PROBLEM STATEMENT: Using the data below, return every line that holds the word "Definitions".
# # #
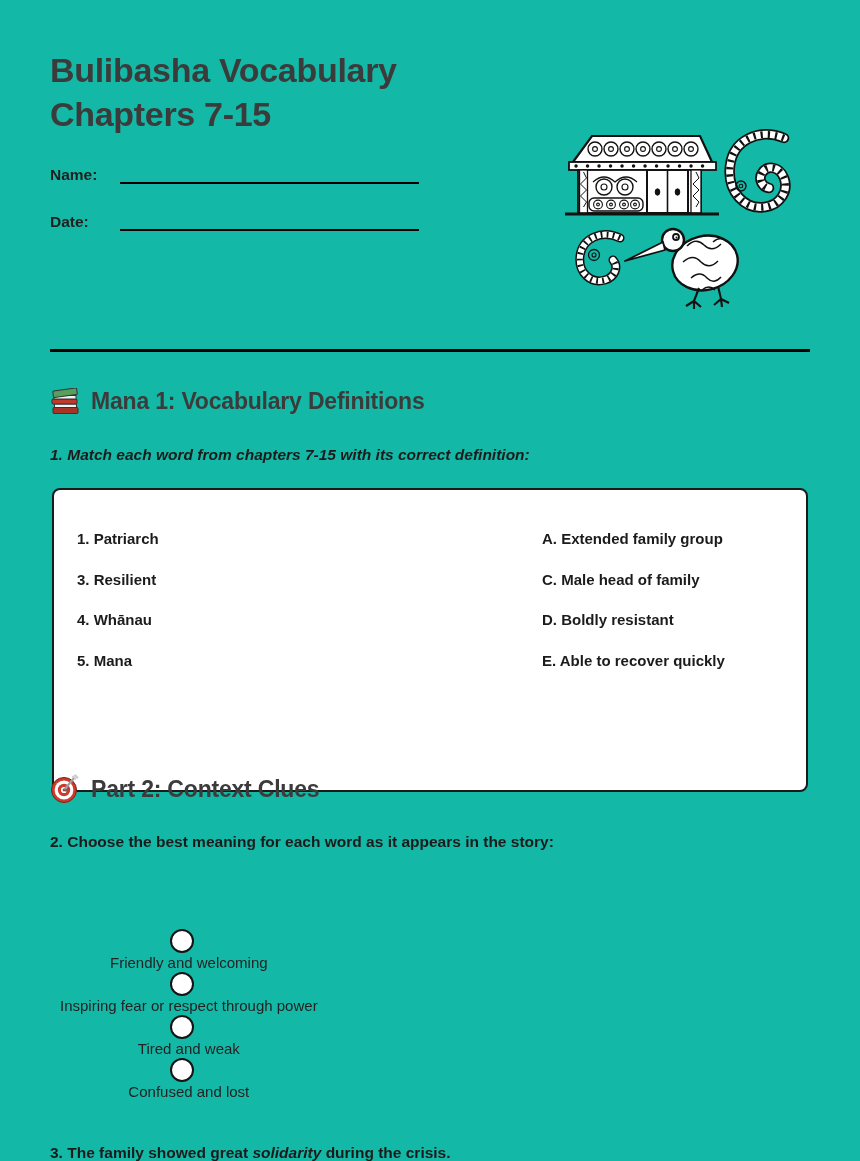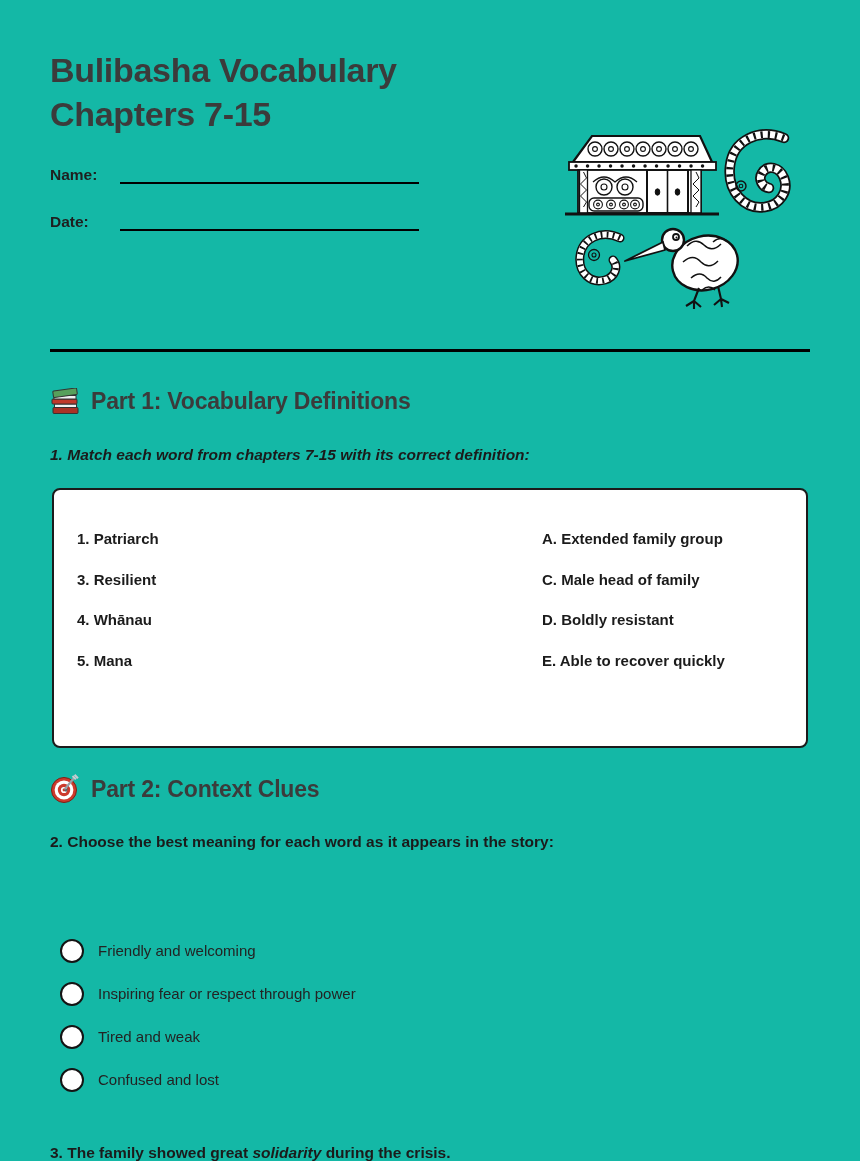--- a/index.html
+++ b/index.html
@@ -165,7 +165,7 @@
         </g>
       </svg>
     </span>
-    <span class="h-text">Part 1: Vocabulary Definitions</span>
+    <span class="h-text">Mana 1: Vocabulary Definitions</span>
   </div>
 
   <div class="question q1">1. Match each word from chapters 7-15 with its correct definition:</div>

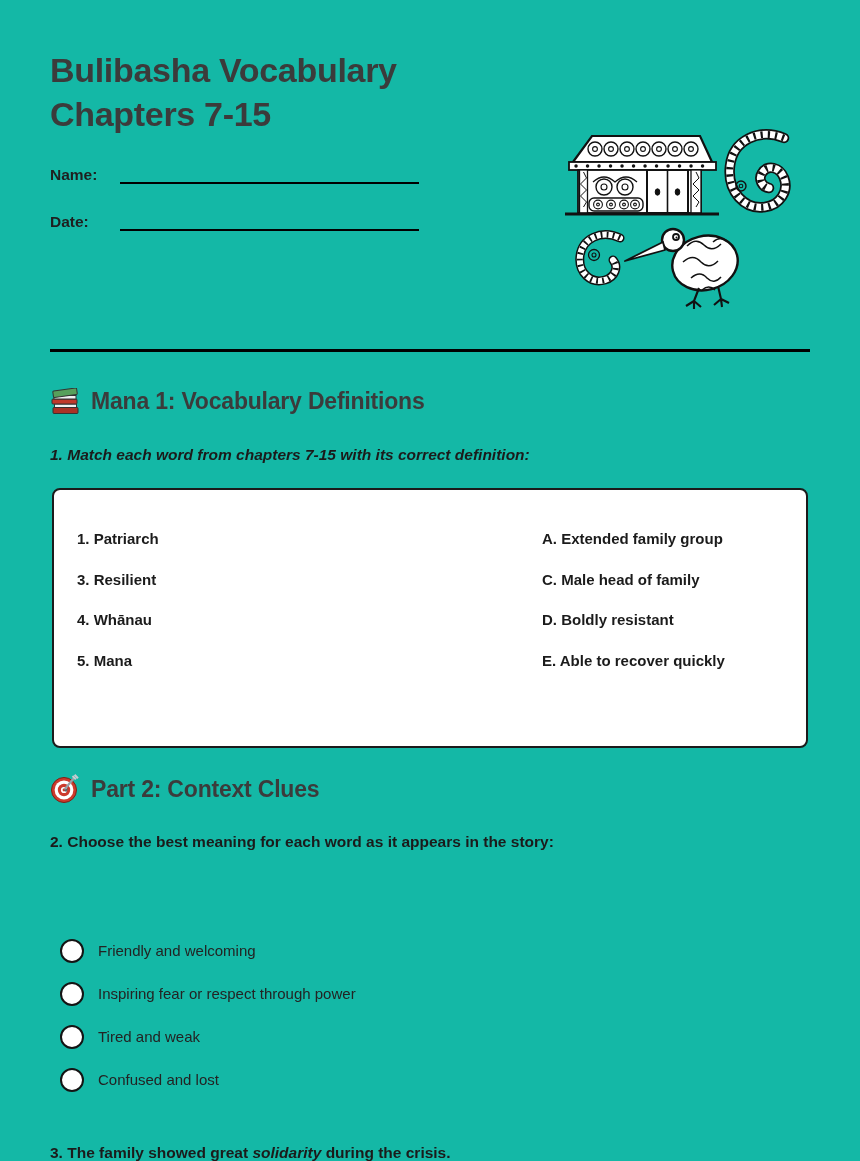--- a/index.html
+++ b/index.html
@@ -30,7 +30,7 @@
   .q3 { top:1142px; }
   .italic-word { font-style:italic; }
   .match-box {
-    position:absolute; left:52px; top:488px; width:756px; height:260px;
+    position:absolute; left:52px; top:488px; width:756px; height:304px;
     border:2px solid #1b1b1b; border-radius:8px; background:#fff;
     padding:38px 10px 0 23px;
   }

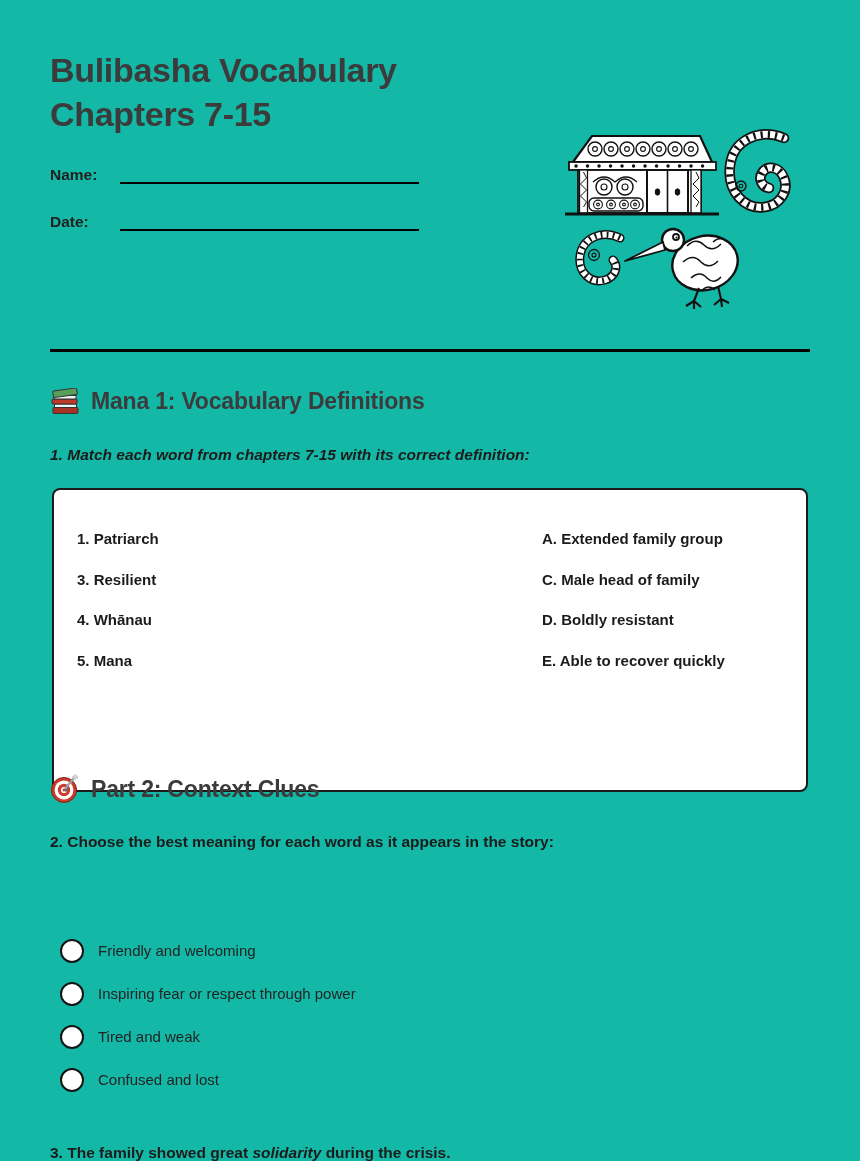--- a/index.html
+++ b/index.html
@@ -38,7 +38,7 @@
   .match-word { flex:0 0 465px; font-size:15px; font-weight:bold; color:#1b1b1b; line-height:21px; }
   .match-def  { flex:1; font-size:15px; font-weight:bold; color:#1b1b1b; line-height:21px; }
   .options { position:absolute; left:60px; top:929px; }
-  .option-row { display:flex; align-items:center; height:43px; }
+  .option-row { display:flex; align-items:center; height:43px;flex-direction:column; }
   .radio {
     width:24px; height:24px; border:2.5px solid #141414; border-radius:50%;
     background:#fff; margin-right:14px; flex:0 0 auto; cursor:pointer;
# # #
RESPONSE TO THIS TASK:
-    <span class="h-text">Part 1: Vocabulary Definitions</span>
+    <span class="h-text">Mana 1: Vocabulary Definitions</span>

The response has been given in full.